Her pupils blow wide watching me lick her off my fingers.

"You look like a man who just found religion," she says, and the words come out breathless but the wit is still there, still sharp even with her back against bark and her thighs slick and her body giving her away in every way her mouth refuses to.

Her scent spikes, the musk deepening, and the wetness between her thighs gets worse.

I can see it now, glistening on her inner thighs in the fading light.

I put my hand back between her legs. She gasps when my thumb finds the swollen ridge of her clit, a sharp, honest sound without a trace of strategy.

I work her in slow, firm circles while two fingers push inside, and the tight, clenching heat around my hand is slippery and rhythmic and tells me exactly how close she already is.

Her hips rock against my hand, chasing the pressure, and her head falls back against the bark as her body follows what my fingers are offering.

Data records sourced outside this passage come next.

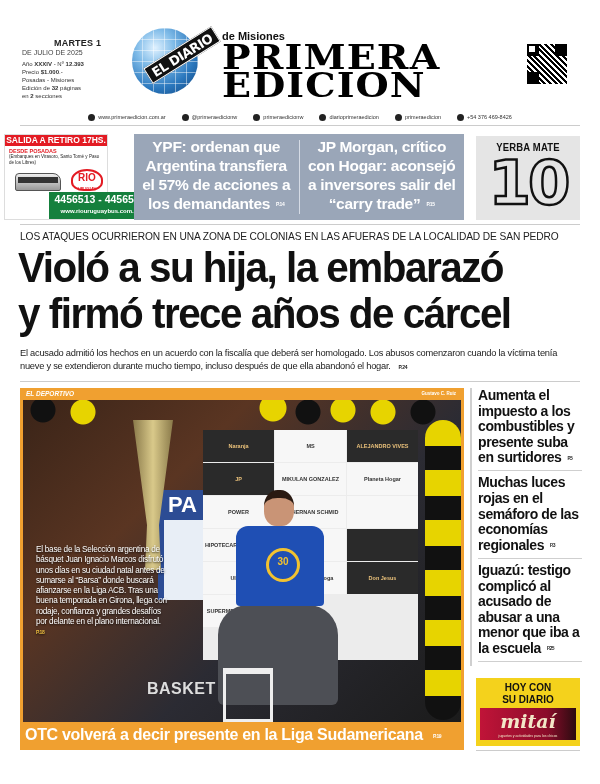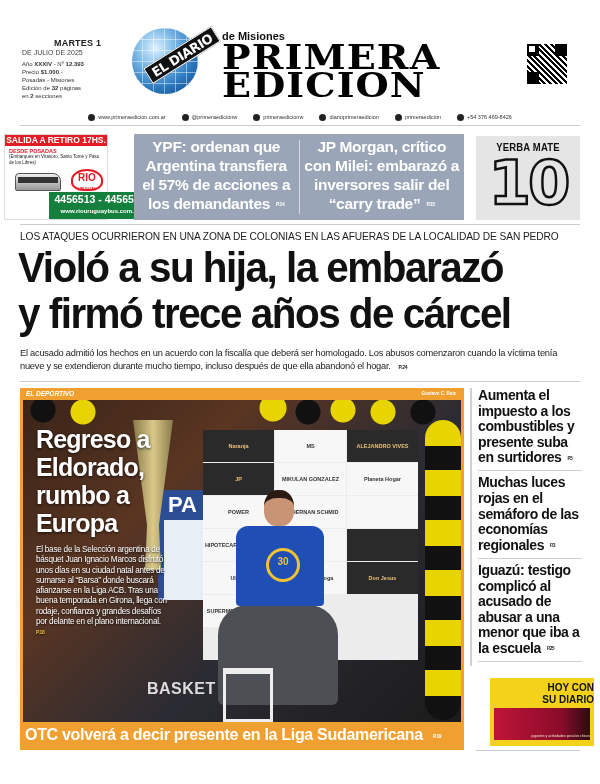"JP Morgan, crítico con Milei:" span { text: Milei: embarazó -> Hogar: aconsejó }
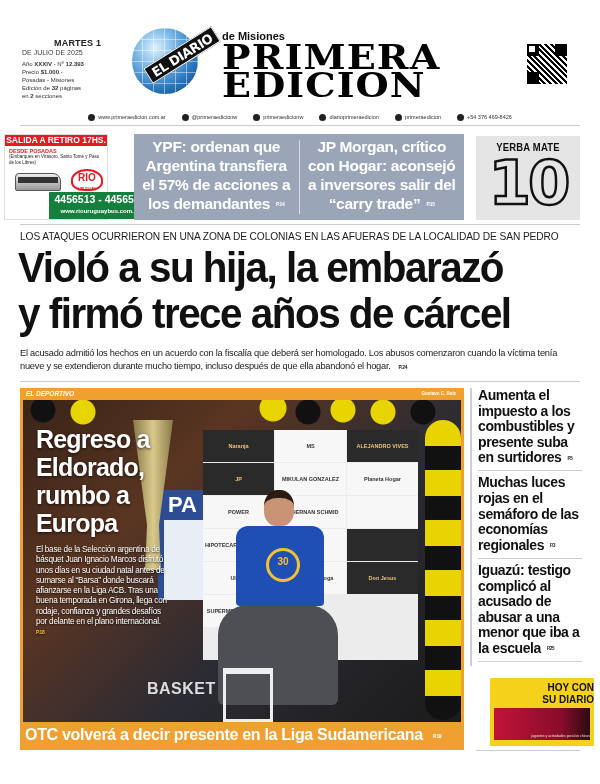"Regreso a Eldorado, rumbo a" div.sports-title { html: <div>Regreso a Eldorado, rumbo a Europa</div> -> none }
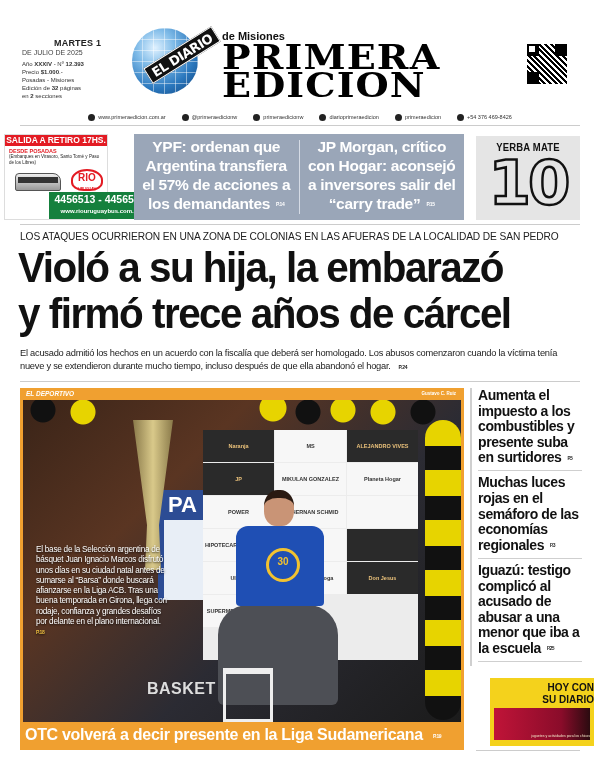"HOY CON" .promo { left: 490px -> 476px; text-align: right -> center }
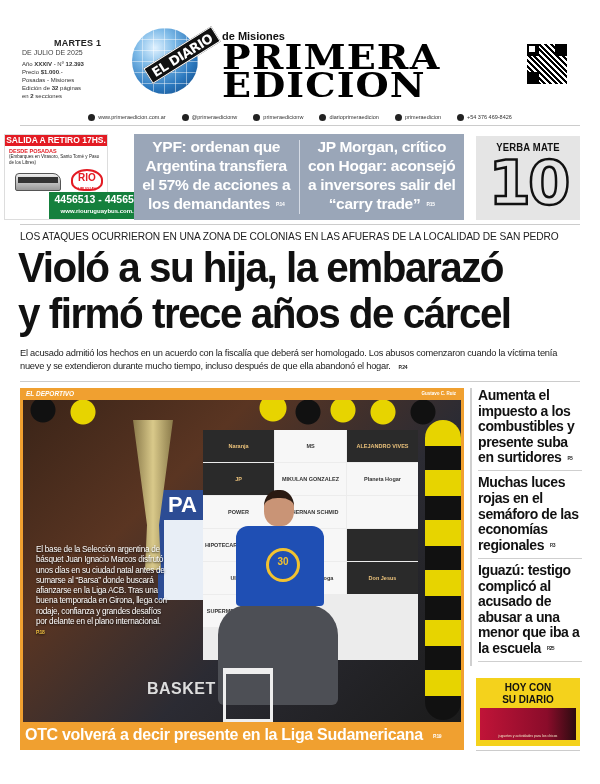"mitaí" span { html: none -> <span>mitaí</span> }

I curl them forward, press against the spot that makes her thighs shake, and her moan breaks open into a ragged, desperate sound that goes straight to my cock.

"Now," she says. "Torben."

My name in her mouth, not the title, not the rank, spoken with the raw desperation of a woman who has stopped calculating and started wanting. The word rearranges something fundamental in me that I don't have vocabulary for.

I withdraw my fingers, slick and shining, and grip her hips, lifting her against the pine.

She wraps both legs around my waist, and the angle opens her to me, the wet heat of her pressed against the underside of my cock.

I can feel her slick coating me before I push inside, the warm slide of it easing the head of my cock against her entrance.

I hold there for a beat, feeling her body pulse against mine, her muscles fluttering in anticipation.

Then I press forward, and the first inch of her parts around me in a tight, slick grip that drags a groan from deep in my chest. I take it slow, every inch earned, her body yielding around my cock in increments, the slick easing the stretch but not erasing it.

She's tight enough that I feel every ridge, every contraction, every involuntary clench of her inner walls adjusting to the width of me.

Her back arches against the bark. Her nails dig into my shoulders, the injured one included, and the sting of her fingers in the bite wound fuses pain and pleasure into a single jolt that I can't separate and don't want to.

I bottom out inside her and hold there, fully seated, the heat of her wrapped around every inch.

Her forehead drops against my shoulder, and for a suspended moment neither of us moves.

The stillness is its own intimacy: locked together in the trees with the dead wolves behind us and the cold air on our skin and the absolute, devastating simplicity of being inside her with nothing between us.

No wall. No professional framework. No terms. Just the tight, wet grip of her body around mine and the sound of her breathing against my neck.

Then she rolls her hips, adjusting the angle, and the movement sends a streak of sensation up my spine that breaks whatever restraint I was holding.